[Start of section]
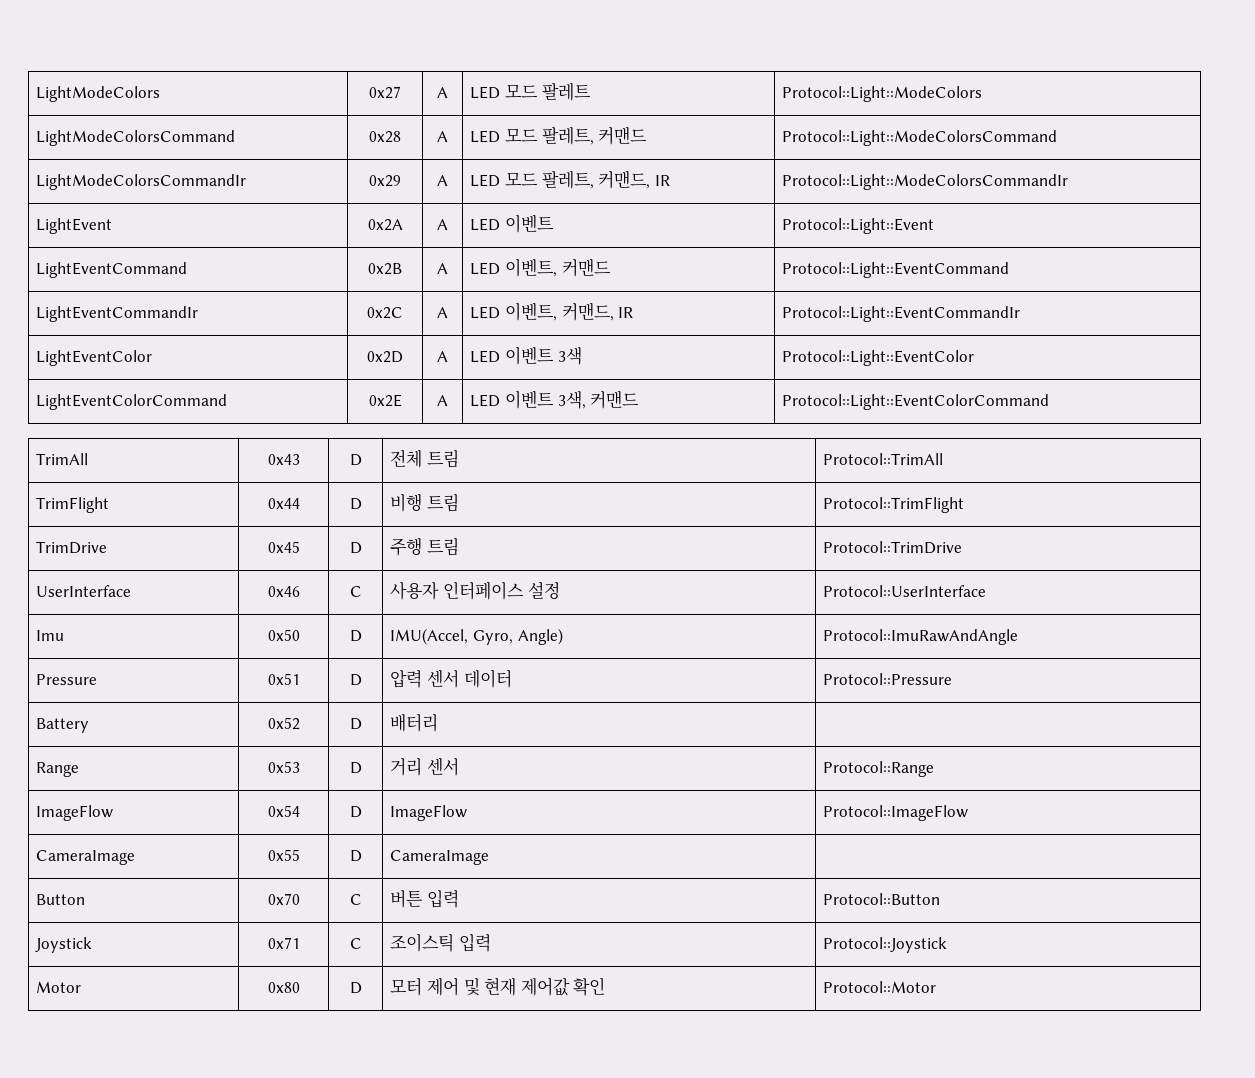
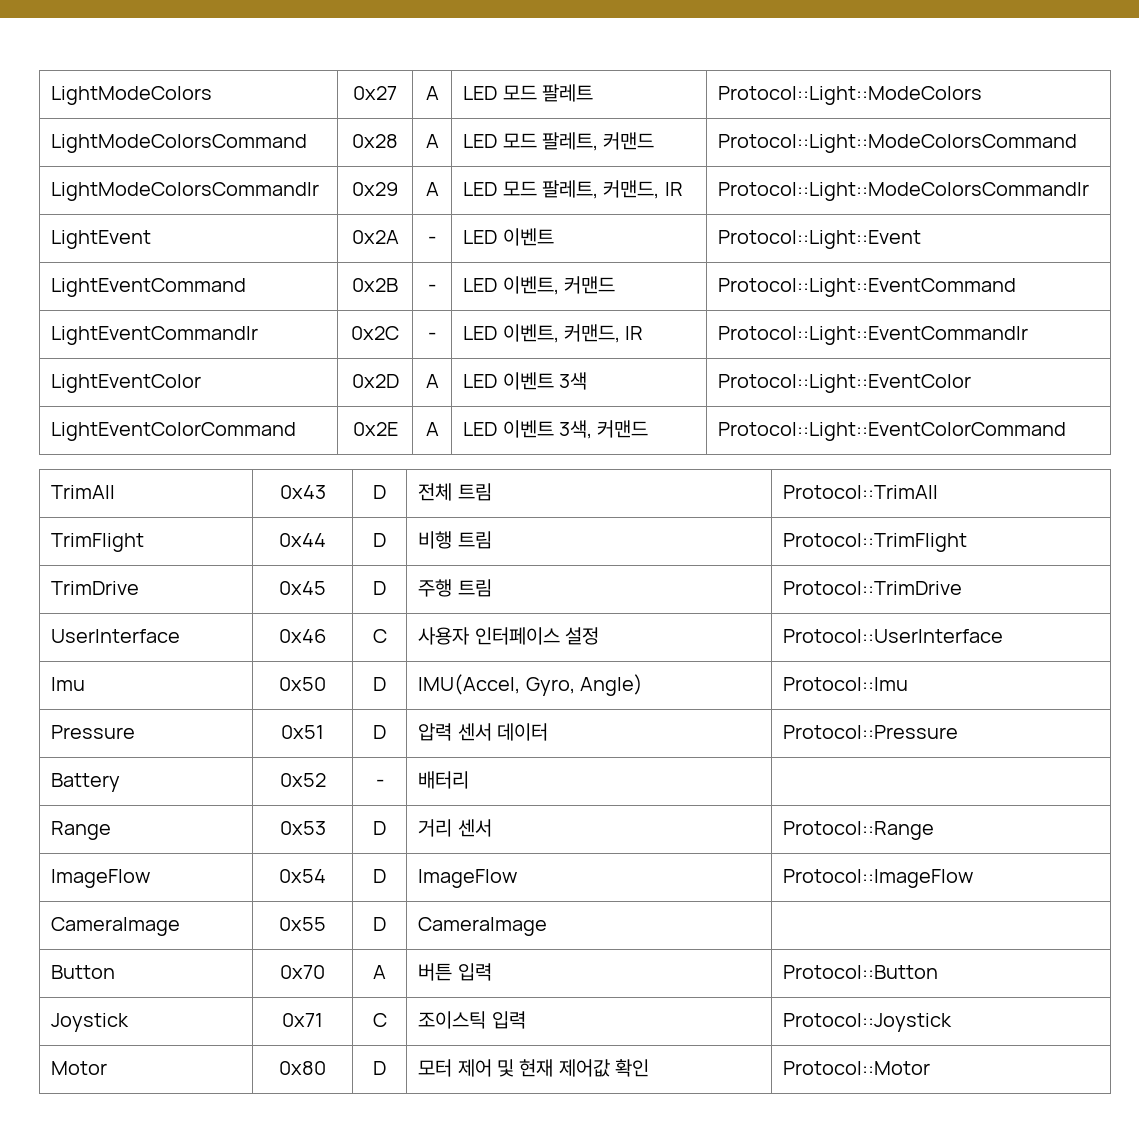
[437,219,448,230] A -> [428,236,436,244] -
[437,263,448,274] A -> [428,284,436,292] -
[437,307,448,318] A -> [428,332,436,340] -
[823,629,1019,645] Protocol::ImuRawAndAngle -> [783,677,909,691] Protocol::Imu
[349,718,362,730] D -> [375,779,384,787] -
[349,894,362,905] C -> [373,965,386,979] A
[End of section]
* _PROBLEM REQUIREMENTS_: Return all of the material precisely as written. No picture belongs in it.

* _RESULT OF THE TASK_:
[437,219,448,230] A -> [428,236,436,244] -
[437,263,448,274] A -> [428,284,436,292] -
[437,307,448,318] A -> [428,332,436,340] -
[823,629,1019,645] Protocol::ImuRawAndAngle -> [783,677,909,691] Protocol::Imu
[349,718,362,730] D -> [375,779,384,787] -
[349,894,362,905] C -> [373,965,386,979] A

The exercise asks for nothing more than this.